> Available records
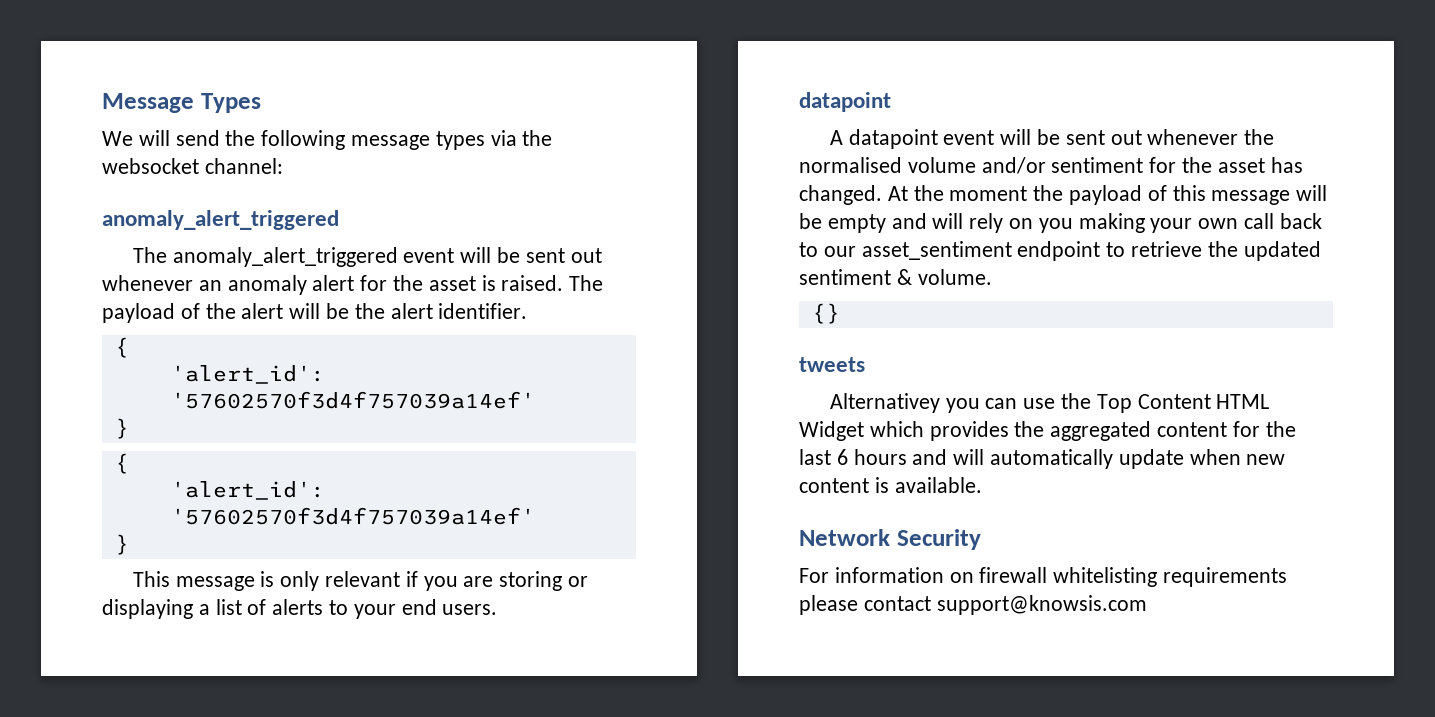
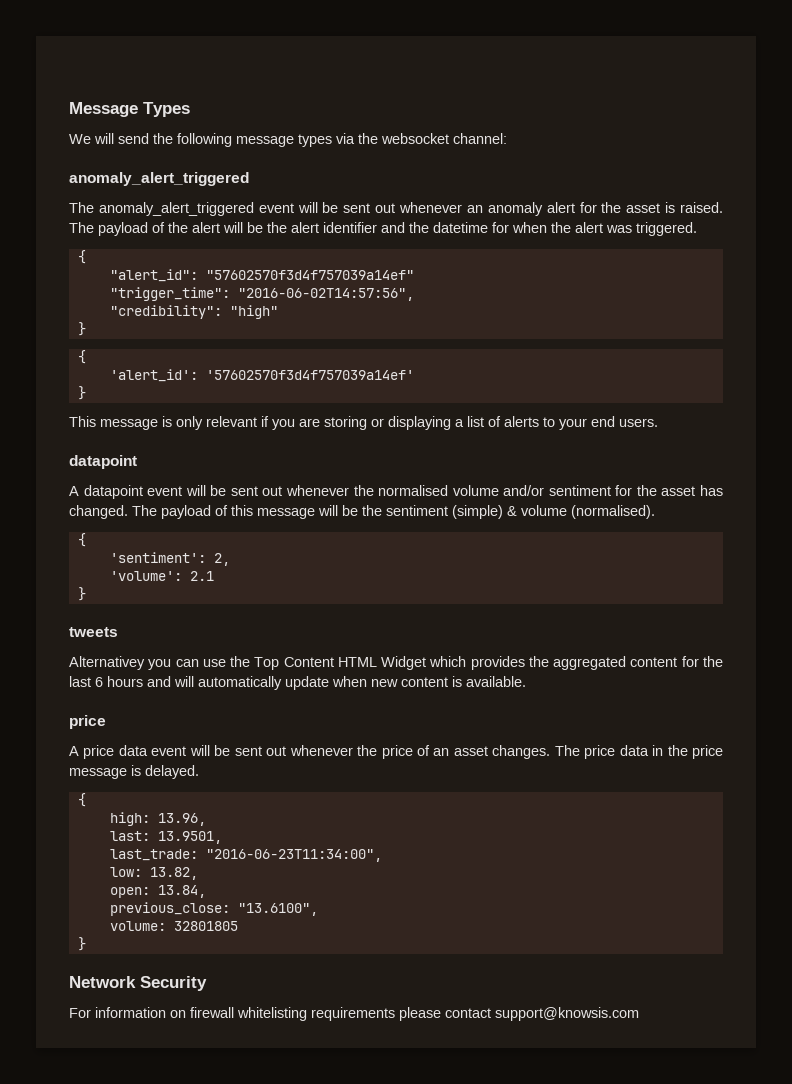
- The payload of the alert will be the alert identifier.
+ The payload of the alert will be the alert identifier and the datetime for when the alert was triggered.
  {
- 'alert_id': '57602570f3d4f757039a14ef'
+ "alert_id": "57602570f3d4f757039a14ef"
+ "trigger_time": "2016-06-02T14:57:56",
+ "credibility": "high"
- At the moment the payload of this message will be empty and will rely on you making your own call back to our asset_sentiment endpoint to retrieve the updated sentiment & volume.
- {}
+ The payload of this message will be the sentiment (simple) & volume (normalised).
+ {
+ 'sentiment': 2,
+ 'volume': 2.1
+ }
  Alternativey you can use the Top Content HTML Widget which provides the aggregated content for the last 6 hours and will automatically update when new content is available.
+ price
+ A price data event will be sent out whenever the price of an asset changes. The price data in the price message is delayed.
+ {
+ high: 13.96,
+ last: 13.9501,
+ last_trade: "2016-06-23T11:34:00",
+ low: 13.82,
+ open: 13.84,
+ previous_close: "13.6100",
+ volume: 32801805
+ }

> Exercise
Pictures aside, give the data again exactly as it appears.

> Answer space
- The payload of the alert will be the alert identifier.
+ The payload of the alert will be the alert identifier and the datetime for when the alert was triggered.
  {
- 'alert_id': '57602570f3d4f757039a14ef'
+ "alert_id": "57602570f3d4f757039a14ef"
+ "trigger_time": "2016-06-02T14:57:56",
+ "credibility": "high"
- At the moment the payload of this message will be empty and will rely on you making your own call back to our asset_sentiment endpoint to retrieve the updated sentiment & volume.
- {}
+ The payload of this message will be the sentiment (simple) & volume (normalised).
+ {
+ 'sentiment': 2,
+ 'volume': 2.1
+ }
  Alternativey you can use the Top Content HTML Widget which provides the aggregated content for the last 6 hours and will automatically update when new content is available.
+ price
+ A price data event will be sent out whenever the price of an asset changes. The price data in the price message is delayed.
+ {
+ high: 13.96,
+ last: 13.9501,
+ last_trade: "2016-06-23T11:34:00",
+ low: 13.82,
+ open: 13.84,
+ previous_close: "13.6100",
+ volume: 32801805
+ }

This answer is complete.